Vins : la crise structurelle camouflée par la conjoncture
Dans notre édition du 16 janvier dernier nous avons brièvement commenté les déclarations de Denis Verdier, président de la confédération des coopératives vinicoles et de l’Onivins à propos de la crise qui menace la production viticole française et que camoufle peu ou prou une campagne atypique. La faible production 2003 a en effet redonné du lustre à la catégorie la plus méprisée, les vins de table. Elle a permis d’alléger des stocks largement excédentaires dans certaines régions et de redresser globalement les prix, notamment en vins de table, un peu moins en vins de pays, et beaucoup moins en appellation d’origine contrôlée (AOC) qui subissent parfois des baisses malgré la modicité de la récolte 2003. On ne peut compter sur un équilibre de marché fondé sur la sous-production et si la prochaine vendange retrouve un niveau simplement normal, de l’ordre de 48 millions d’hectolitres, l’artificielle euphorie de l’actuelle campagne sera vite oubliée.
Denis Verdier, paraphrasant le diction « c’est au pied du mur qu’on voit le maçon », considère que « c’est au pied du mur qu’on voit le mur» et qu’il ne faut pas attendre le stade de la crise aigüe pour la surmonter. C’est pourquoi le président de la CCVF préfère anticiper et « tirer la sonnette d’alarme» avant que se déclare une crise jugée inévitable. Le président du Comité Vins de l’Inao, René Renou, ne cache pas non plus sa crainte de crise grave dans certaines AOC et sans dévoiler la stratégie qu’il souhaiterait appliquer pour les résoudre, il est évident qu’il a quelques idées sur le sujet.

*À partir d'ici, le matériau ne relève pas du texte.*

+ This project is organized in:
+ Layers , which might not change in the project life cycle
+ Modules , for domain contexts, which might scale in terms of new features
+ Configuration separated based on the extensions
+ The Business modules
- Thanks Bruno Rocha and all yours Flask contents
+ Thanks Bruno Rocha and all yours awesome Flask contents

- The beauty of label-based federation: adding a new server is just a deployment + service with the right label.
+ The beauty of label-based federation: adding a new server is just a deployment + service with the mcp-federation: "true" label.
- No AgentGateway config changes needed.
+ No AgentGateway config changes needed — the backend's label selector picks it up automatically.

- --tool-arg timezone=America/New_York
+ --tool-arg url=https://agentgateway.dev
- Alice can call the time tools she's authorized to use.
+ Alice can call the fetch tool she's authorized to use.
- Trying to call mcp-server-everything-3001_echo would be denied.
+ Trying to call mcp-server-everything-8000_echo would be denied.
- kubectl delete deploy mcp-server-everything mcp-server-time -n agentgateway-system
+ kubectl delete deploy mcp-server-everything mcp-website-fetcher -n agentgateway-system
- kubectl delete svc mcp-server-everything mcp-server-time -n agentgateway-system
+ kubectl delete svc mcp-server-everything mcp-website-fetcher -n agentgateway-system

Un plan de réduction drastique pour les AOC
Pour sa part, le président des caves coopératives n’hésite pas à inclure les appelations, même les plus prestigieuses, dans un plan de réduction drastique de la production viticole en général. Cette réduction de la production dans les AOC qui subissent un état de mévente structurel pourrait passer par la réduction des rendements ou des règles qualitatives renforcées. Denis Verdier -plus en tant que président de l’Onivins que de la CCVF- souhaite d’ailleurs un débat rapide, c’est-à-dire avant la fin de la campagne, avec l’Inao pour « fixer une ligne».
C’est aussi parmi les actions à court terme que le président Verdier suggère une pause dans l’attribution des droits de plantation, qui épargnerait néanmoins les jeunes viticulteurs. À plus long terme, c’est la politique d’arrachage volontaire que prône Denis Verdier ; c’est un système qui a été appliqué avec un certain succès en 2002-2003 en Languedoc-Roussillon, aboutissant à l’arrachage de quelque 10 000 hectares.
Relancer le marché à l’export
Cette politique de discipline de production ne constitue cependant pas la solution unique à la crise de ce marché. On ne gagne pas des batailles en battant en retraite.
Le retour à l’équilibre de l’économie vitivinicole française passe aussi par la relance des ventes sur un marché intérieur en baisse mais surtout à l’exportation d’où l’essentiel du salut est censé venir.
La réplique à ces attaques est rendue difficile précisément par les restrictions imposées à la communication et le palliatif résiderait plutôt dans le marketing auprès des jeunes ou des ménagères mal informés sur le vin. Cependant, c’est d’abord dans l’exportation que Denis Verdier voit, comme la plupart des observateurs, l’essentiel du salut. Marché intérieur ou exportation, le président de la CCVF privilégie la politique des marques. « Il faut regarder les choses en faceplaide-t-il, l’AOC seule n’est plus suffisante pour attirer les consommateurs. Ne soyons pas têtus et créons des marques en parallèle avec l’AOC. Préconisons la contractualisation avec le commerce sur la base d’un cahier des charges qualitatif avec le partage de la valeur ajoutée entre coop et négoce pour créer ces marques ».
La page de CAP 2010 est définitivement tournée. On pourrait gloser sur ce que l’on avait baptisé « l’Arlésienne » et que Denis Verdier enterre définitivement. Mais il a retiré de ce projet quelques idées majeures tout en éliminant celle qui a fait achopper le Cap : la création d’un «Vin de cépages de France».